[Goal of the exercise]
Return all the data below as it stands, minus the pictures.
□ □ □ □ □
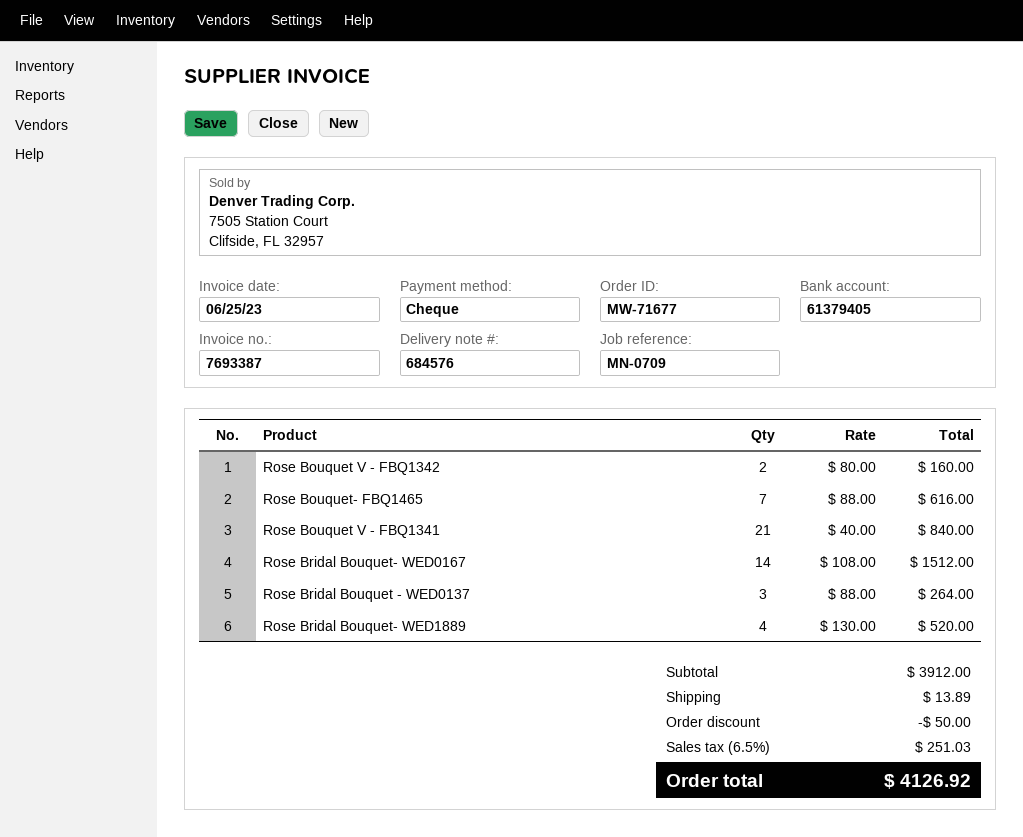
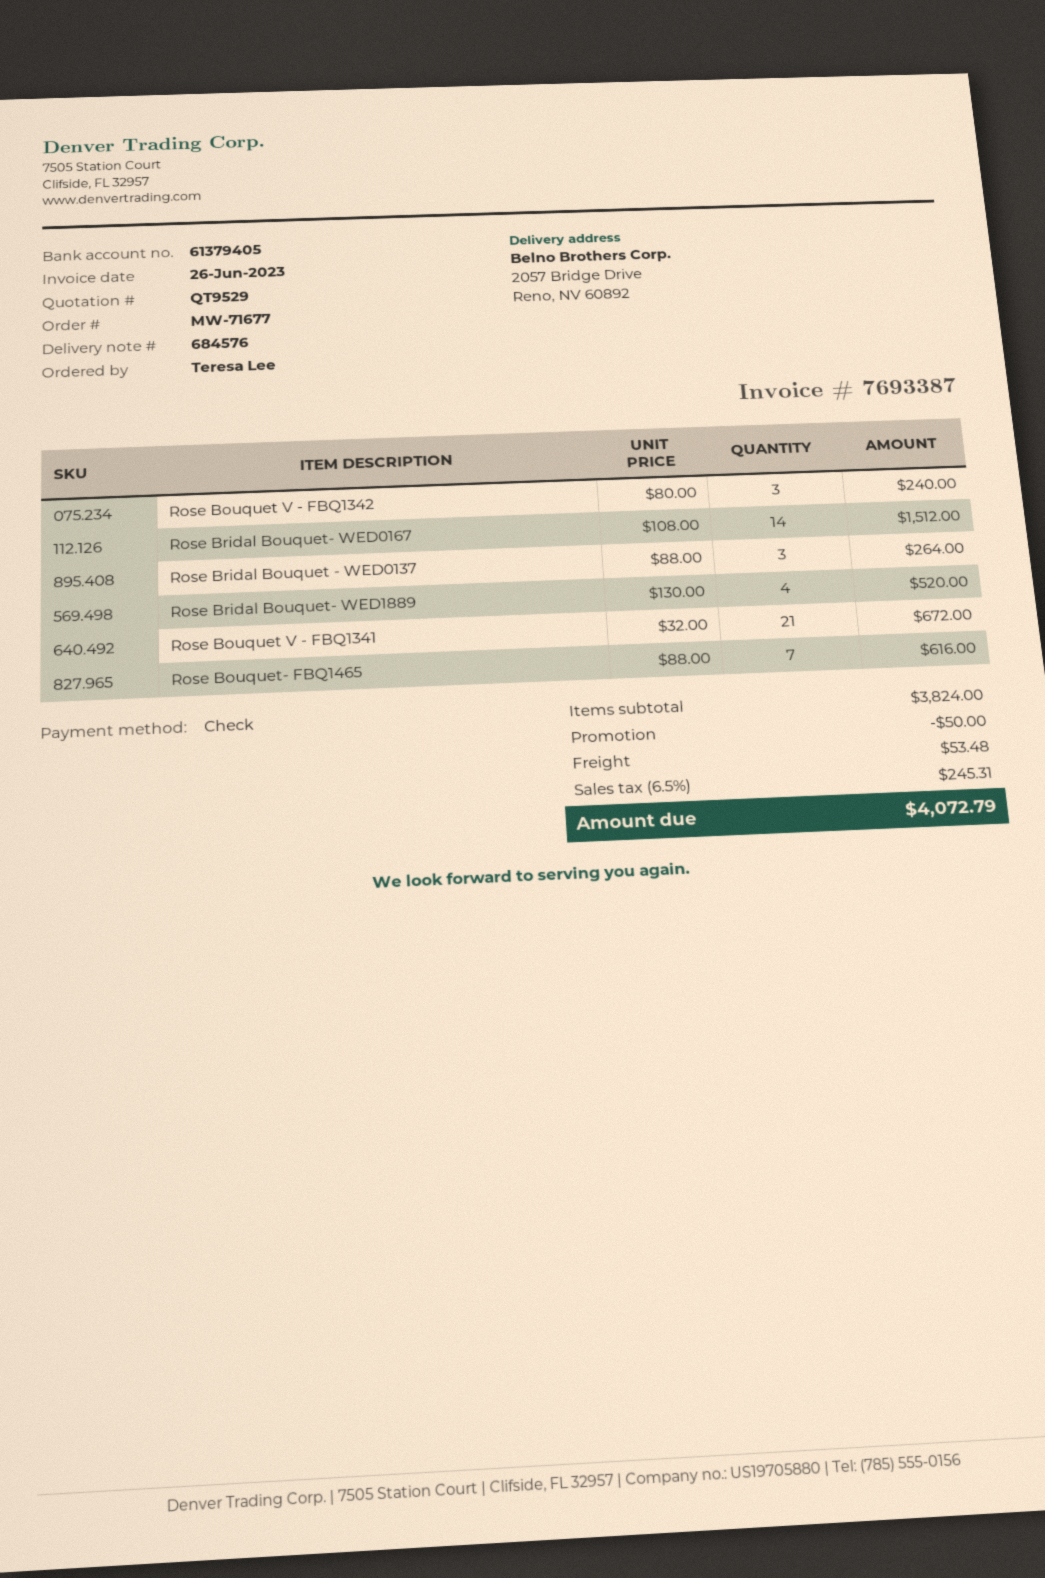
invoice date: 2023-06-25 -> 2023-06-26
Rose Bouquet V - FBQ1342: 2 x 80.00 = 160.00 -> 3 x 80.00 = 240.00
Rose Bouquet V - FBQ1341: 21 x 40.00 = 840.00 -> 21 x 32.00 = 672.00
subtotal: 3912.00 -> 3824.00
shipping: 13.89 -> 53.48
tax: 6.5% = 251.03 -> 6.5% = 245.31
total: 4126.92 -> 4072.79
□ □ □ □ □
[Expected answer]
invoice date: 2023-06-25 -> 2023-06-26
Rose Bouquet V - FBQ1342: 2 x 80.00 = 160.00 -> 3 x 80.00 = 240.00
Rose Bouquet V - FBQ1341: 21 x 40.00 = 840.00 -> 21 x 32.00 = 672.00
subtotal: 3912.00 -> 3824.00
shipping: 13.89 -> 53.48
tax: 6.5% = 251.03 -> 6.5% = 245.31
total: 4126.92 -> 4072.79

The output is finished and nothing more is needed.